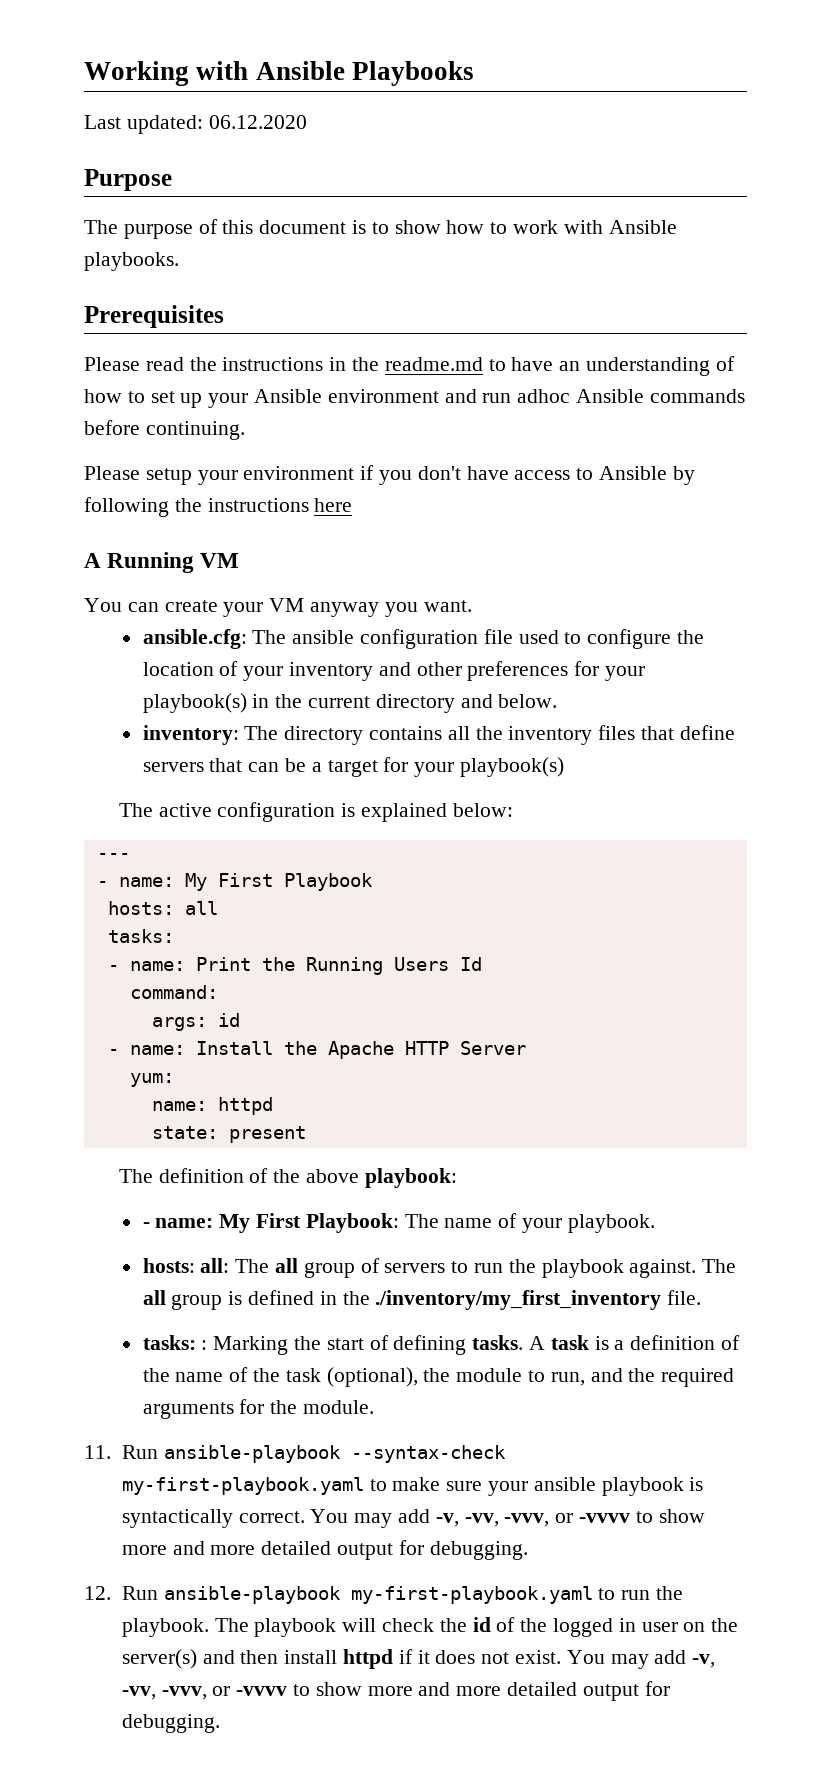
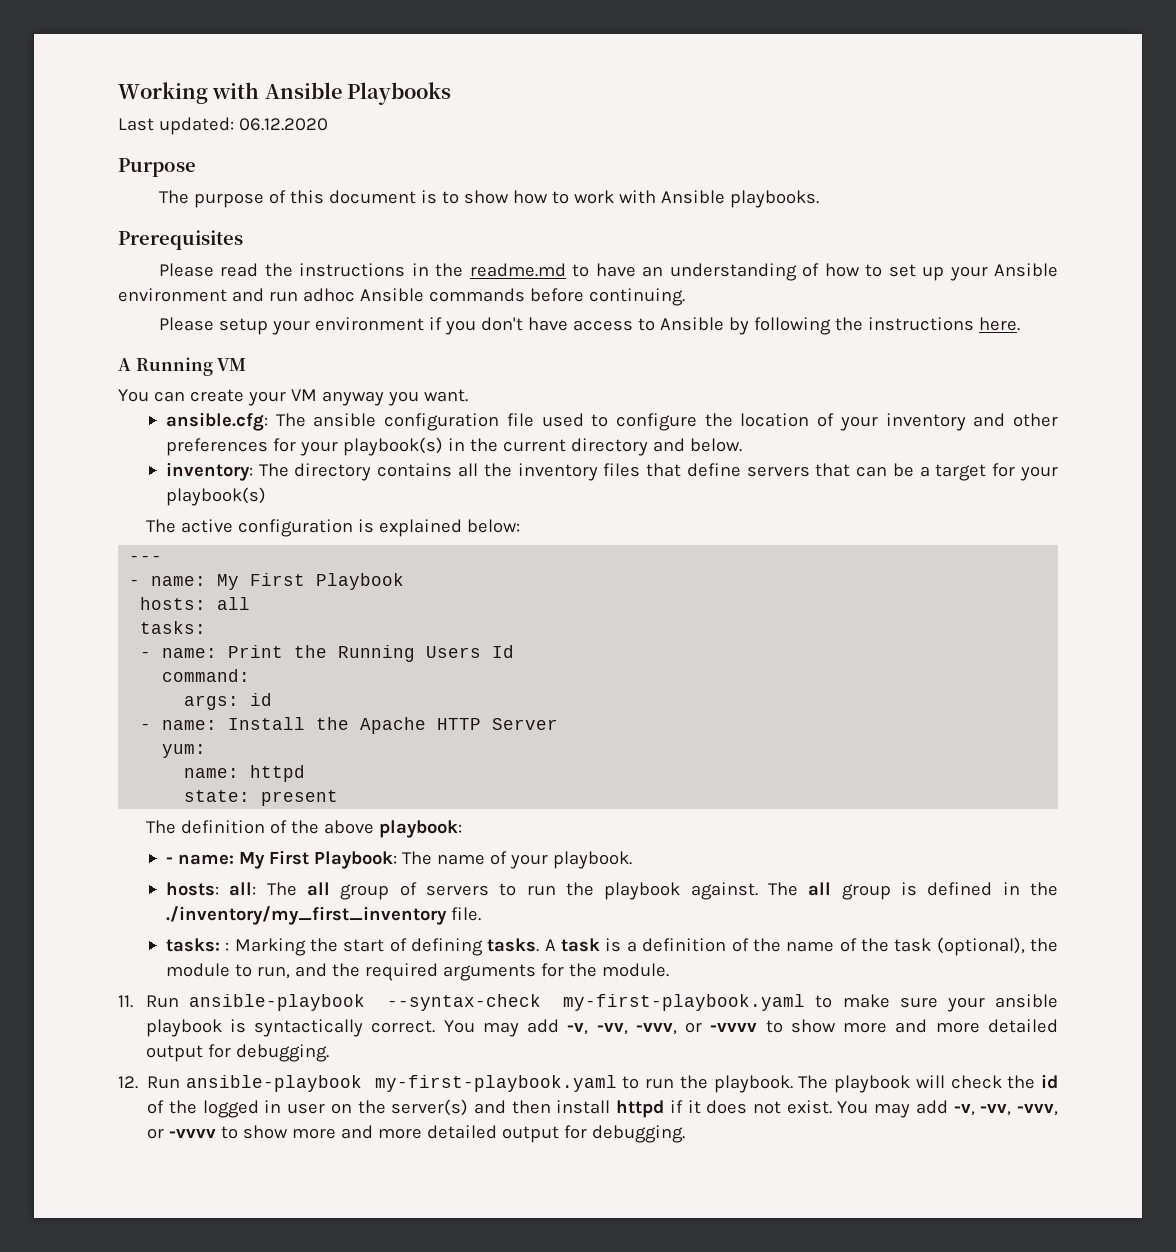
[314,498,353,512] here -> [978,317,1020,331] here.

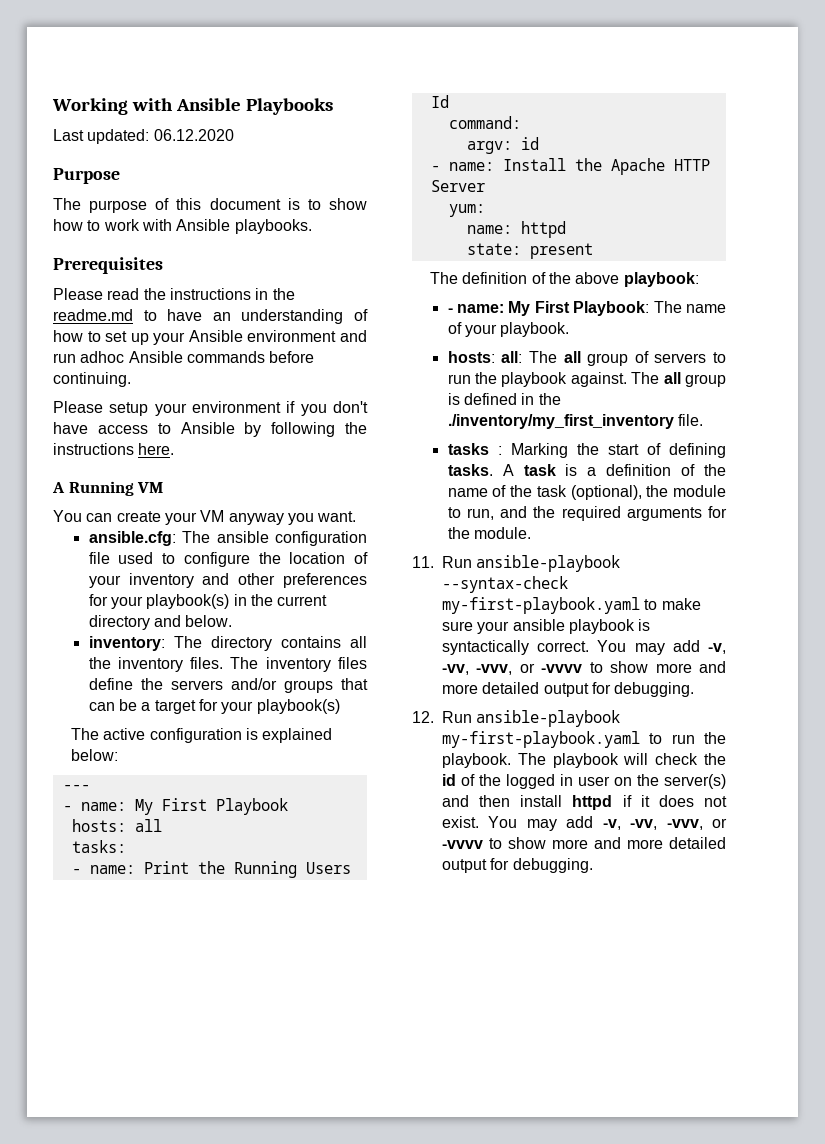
[603,463,810,477] files that define servers -> [190,657,368,672] [88,678,333,693] files. The inventory files define the servers and/or groups
[184,695,240,710] args: -> [466,141,512,154] argv:
[165,938,220,952] tasks: -> [447,443,489,455] tasks

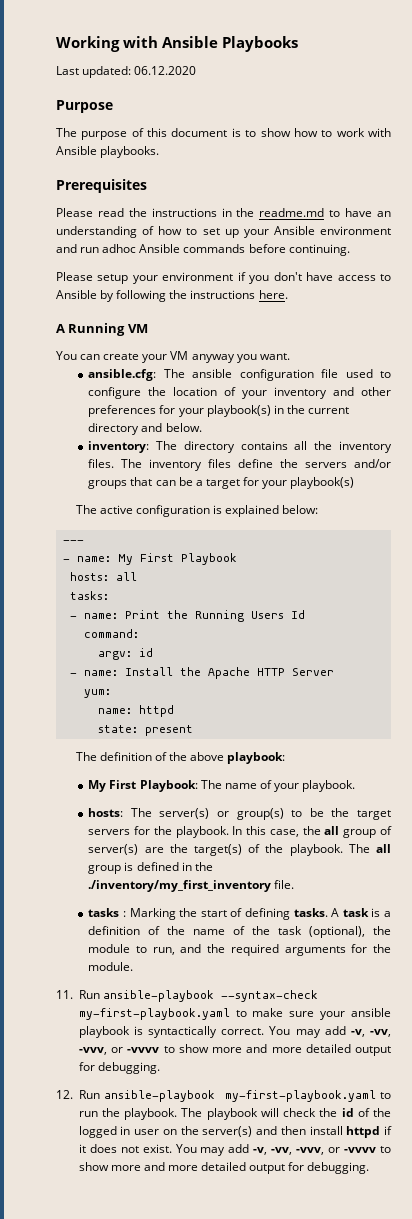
[447,304,505,313] - name: -> (286, 758) none
[501,351,726,366] [447,372,627,387] all: The all group of servers to run the playbook against. -> [130,808,391,820] [88,826,392,838] [88,844,343,856] The server(s) or group(s) to be the target servers for the playbook. In this case, the all group of server(s) are the target(s) of the playbook.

◆ Problem to work on ◆
If a record holds a picture, drop the picture and return the rest of it exactly.

◆ Exercise solution ◆
[314,498,353,512] here -> [978,317,1020,331] here.

[603,463,810,477] files that define servers -> [190,657,368,672] [88,678,333,693] files. The inventory files define the servers and/or groups
[184,695,240,710] args: -> [466,141,512,154] argv:
[165,938,220,952] tasks: -> [447,443,489,455] tasks

[447,304,505,313] - name: -> (286, 758) none
[501,351,726,366] [447,372,627,387] all: The all group of servers to run the playbook against. -> [130,808,391,820] [88,826,392,838] [88,844,343,856] The server(s) or group(s) to be the target servers for the playbook. In this case, the all group of server(s) are the target(s) of the playbook.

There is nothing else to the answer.